A while ago, I bought a cheap 1080p webcam on Amazon from some brand named Victure for $US36 ($49). It mostly works as advertised, but there’s a big issue: My desk faces a window (it’s right behind my monitor). This wouldn’t be an issue if the Victure webcam didn’t apparently lack any competent ability to automatically balance the exposure level. During daylight hours, I was lit up like Edward Cullen; during night hours, I looked like a gremlin in a cave.

This also wouldn’t be an issue if I could figure out how to get it to do so without third-party software. After looking everywhere, I failed to find any way to offset the exposure level through Windows. Brightness and contrast controls are present, but even tweaking with those, it still looks … unsettling.

From left to right: The Victure webcam at its default automatic exposure settings; the webcam adjusted with Window's built-in brightness sliders; the webcam adjusted with brightness and contrast sliders. (Screenshot: Tom McKay)

That left me to find workarounds to manually adjust the camera feed. Most webcam software costs money, but I happened to have a free and open-source counterpart called Open Broadcaster Software Studio (OBS Studio) installed. I have to open up OBS Studio every time I want to use the webcam, but from there, it’s a few clicks to fix the exposure settings and come up with a significantly less creepy Zoom Meeting Tom than the above. OBS Studio takes the feed directly from the camera and outputs it to a virtual webcam, which can then be chosen as the video source in any videoconferencing software. Exasperating, but this is what I get for going cheap on a webcam.

That’s where we get to my self-imposed version of The Lives of Others. For some reason, OBS Studio randomly starts recording whenever I start using the virtual webcam. It’s triggered seemingly at random and without any notifications I’m aware of, which is why in early June I was very alarmed to discover 442 gigabytes of footage of me sitting at my computer, as well as other clips of my cats and partner wandering around, had piled up in F:/Recordings.

This is probably among the less embarrassing or compromising things I am sure the webcam caught me doing, but I didn’t bother to check exactly what was captured before I burned all the footage off my hard drive.

What was I frustrated about at 8:25 p.m. ET, May 14, 2021? The world may never know, I definitely don't. (Screenshot: Tom McKay / Gizmodo)

At the time, I wrote it off as a fluke — the footage seemed contiguous, so I must have just accidentally hit the record button or something and left it running, right? Nope. Between June 9 and right now, approximately 240 gigabytes more footage has appeared in that folder, not counting an additional 309 gigabytes of footage dating to May, which I’m not even sure I noticed the first time. Judging from the t-shirts I was wearing, the footage covers intermittent periods of time amounting to a week or so.

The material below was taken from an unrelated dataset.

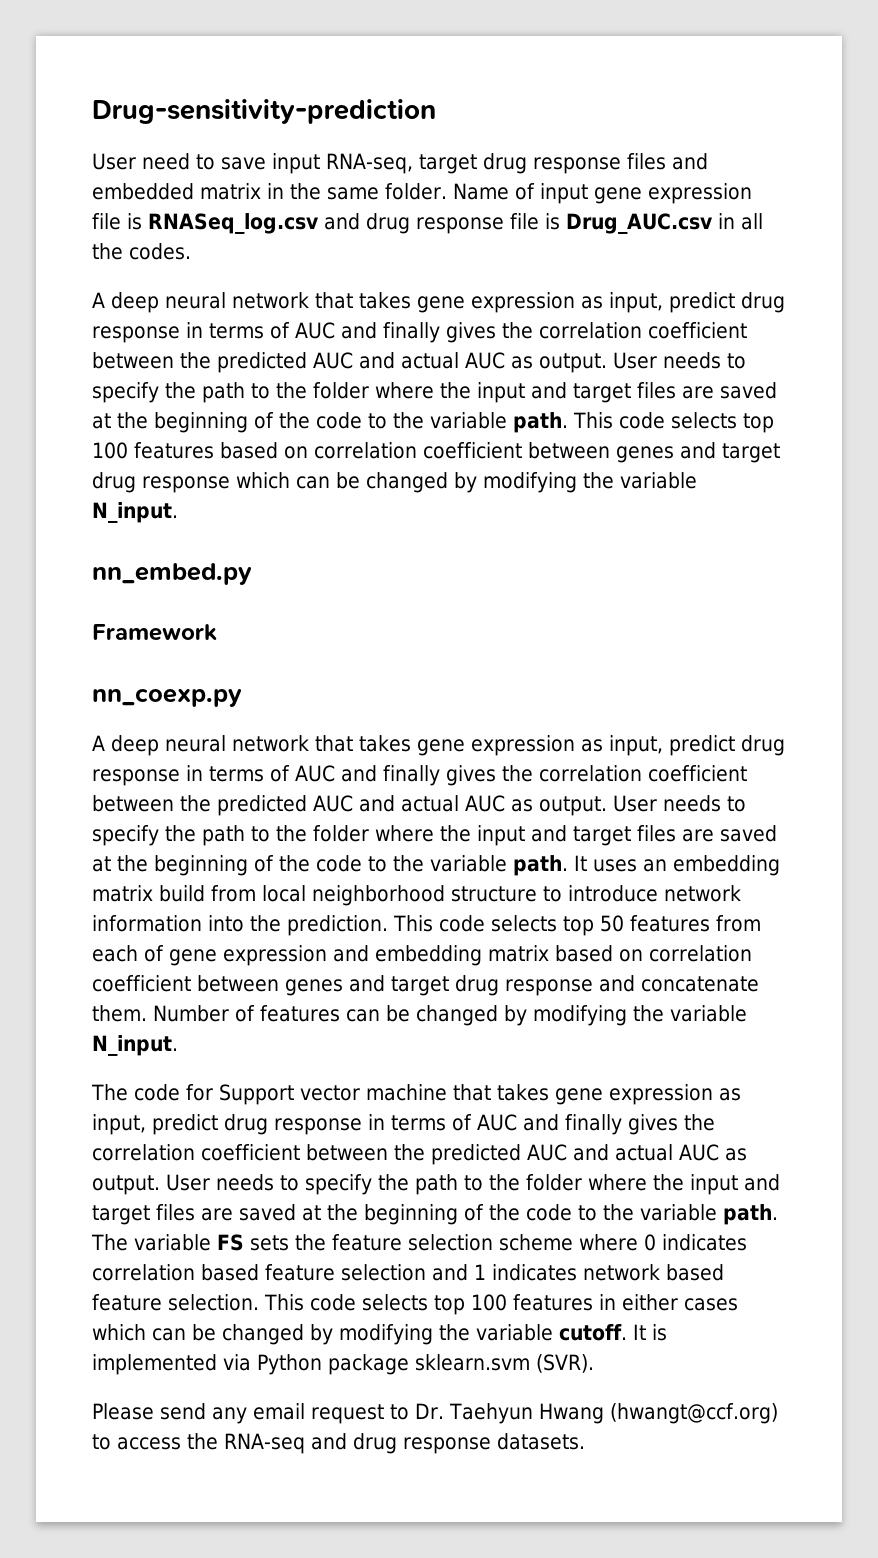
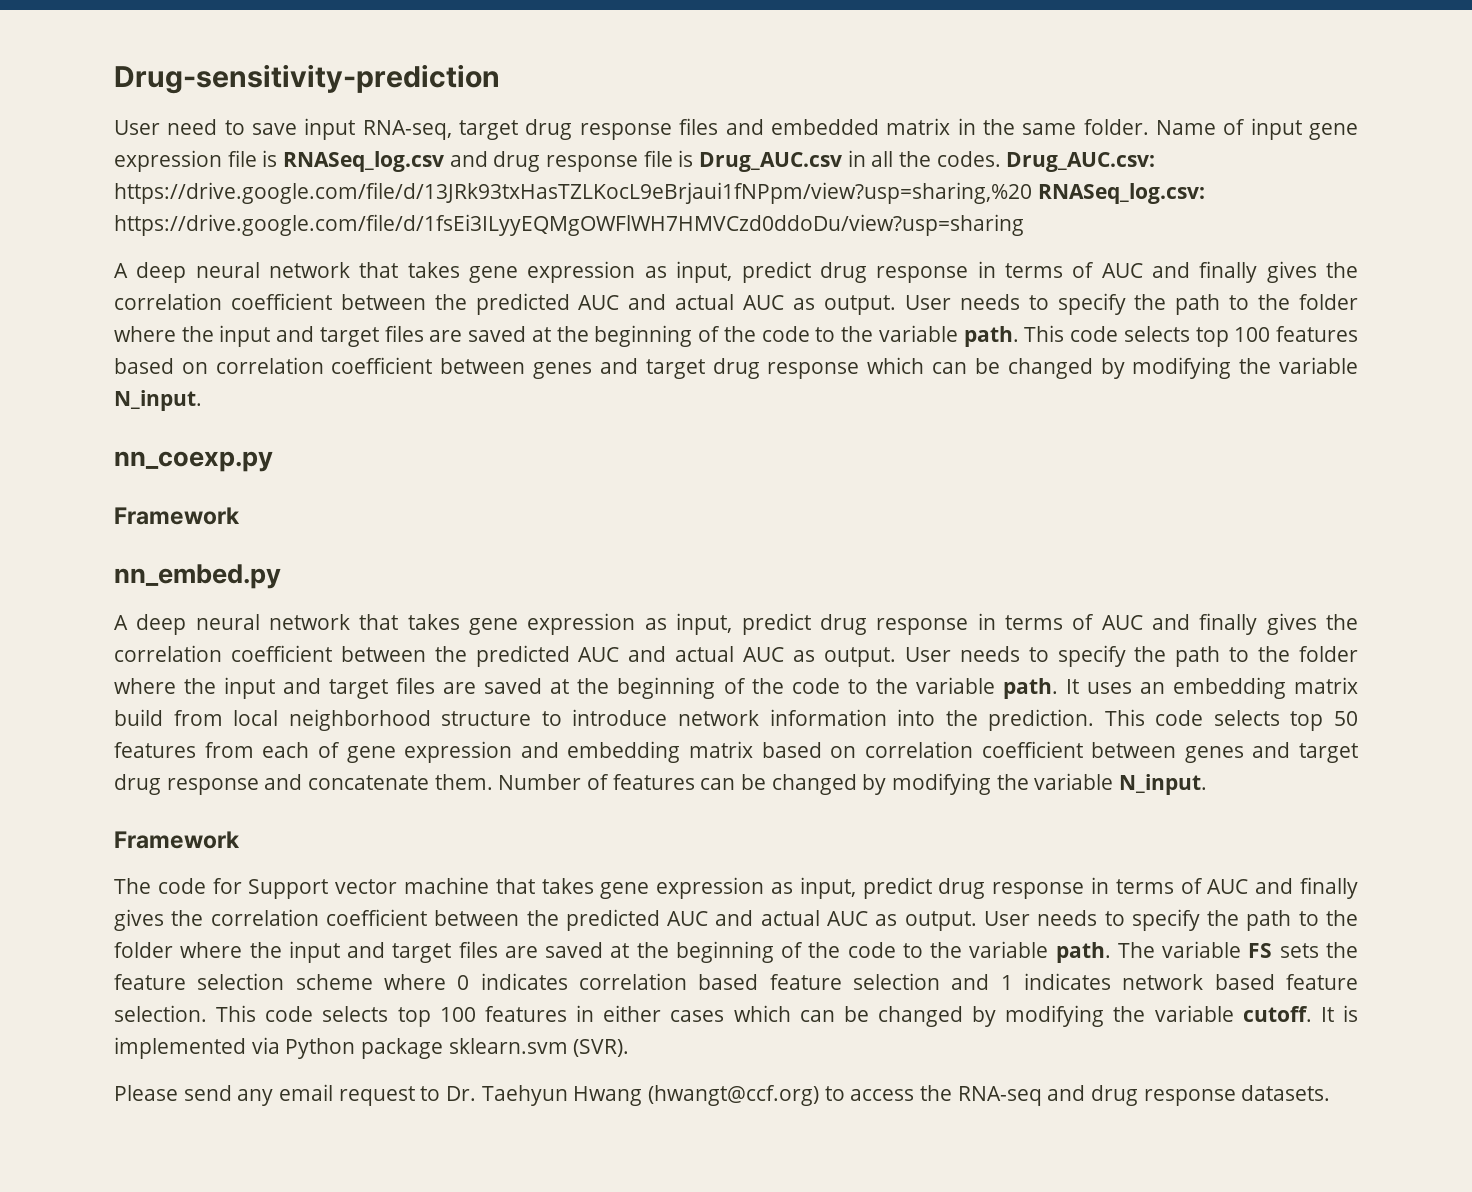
(191, 251) none -> [1006,152,1156,172] [114,182,1205,204] [114,214,1024,236] Drug_AUC.csv: https://drive.google.com/file/d/13JRk93txHasTZLKocL9eBrjaui1fNPpm/view?usp=sharing,%20 RNASeq_log.csv: https://drive.google.com/file/d/1fsEi3ILyyEQMgOWFlWH7HMVCzd0ddoDu/view?usp=sharing
[92,563,252,585] [92,624,217,641] [92,689,242,707] nn_embed.py // Framework // nn_coexp.py -> [114,451,273,472] [114,507,240,525] [114,564,281,589] nn_coexp.py // Framework // nn_embed.py
(178, 1045) none -> [114,831,240,849] // Framework

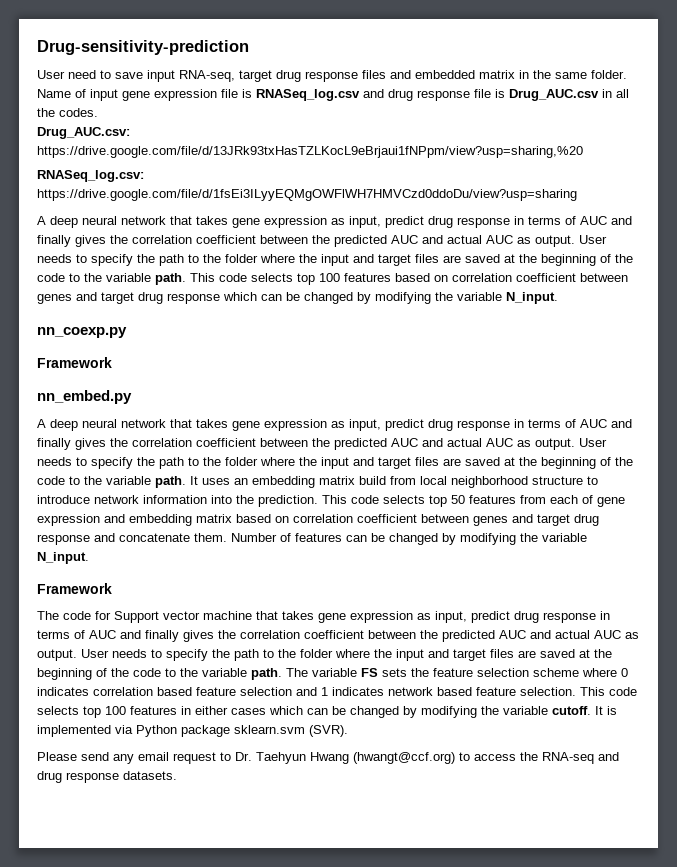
(1001, 159) none -> (98, 112) //
(1032, 193) none -> (583, 152) //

I am a huge dumbass. Fortunately, none of this surprise footage ever came anywhere near to the internet or being seen by my colleagues, so I still consider myself vastly more intelligent than the Zoom Dick guy.

Under normal circumstances, I’d be far too dumb and lazy to figure out what’s going on here. I’d just delete the footage again and move on. But given Gizmodo’s acting editor-in-chief, Andrew Couts, demanded I write about this embarrassing series of events, I’ve been forced to step up. It took me just a few seconds to determine that what most likely happened is I hit the “H” key, which is the default OBS Studio hotkey to start a recording.

The hotkey menu of OBS Studio. (Screenshot: Tom McKay / Gizmodo)

In, fact, I’m now 100% certain that is the case, as OBS Studio began taping footage of me while I was typing that sentence. What’s up, jerks.

Go away. (Screenshot: Tom McKay / Gizmodo)

For nevermore was a story of more woe than that of Tom McKay and webcam video, or whatever. As I’ve said before and I’ll say again, I have learned nothing from this experience and don’t plan to update that policy for future ones. Long live ignorance.

Anyhow, if you happen to know how to correct the automatic exposure settings on my webcam without me having to go through multiple menus or pay someone money, I’m all ears.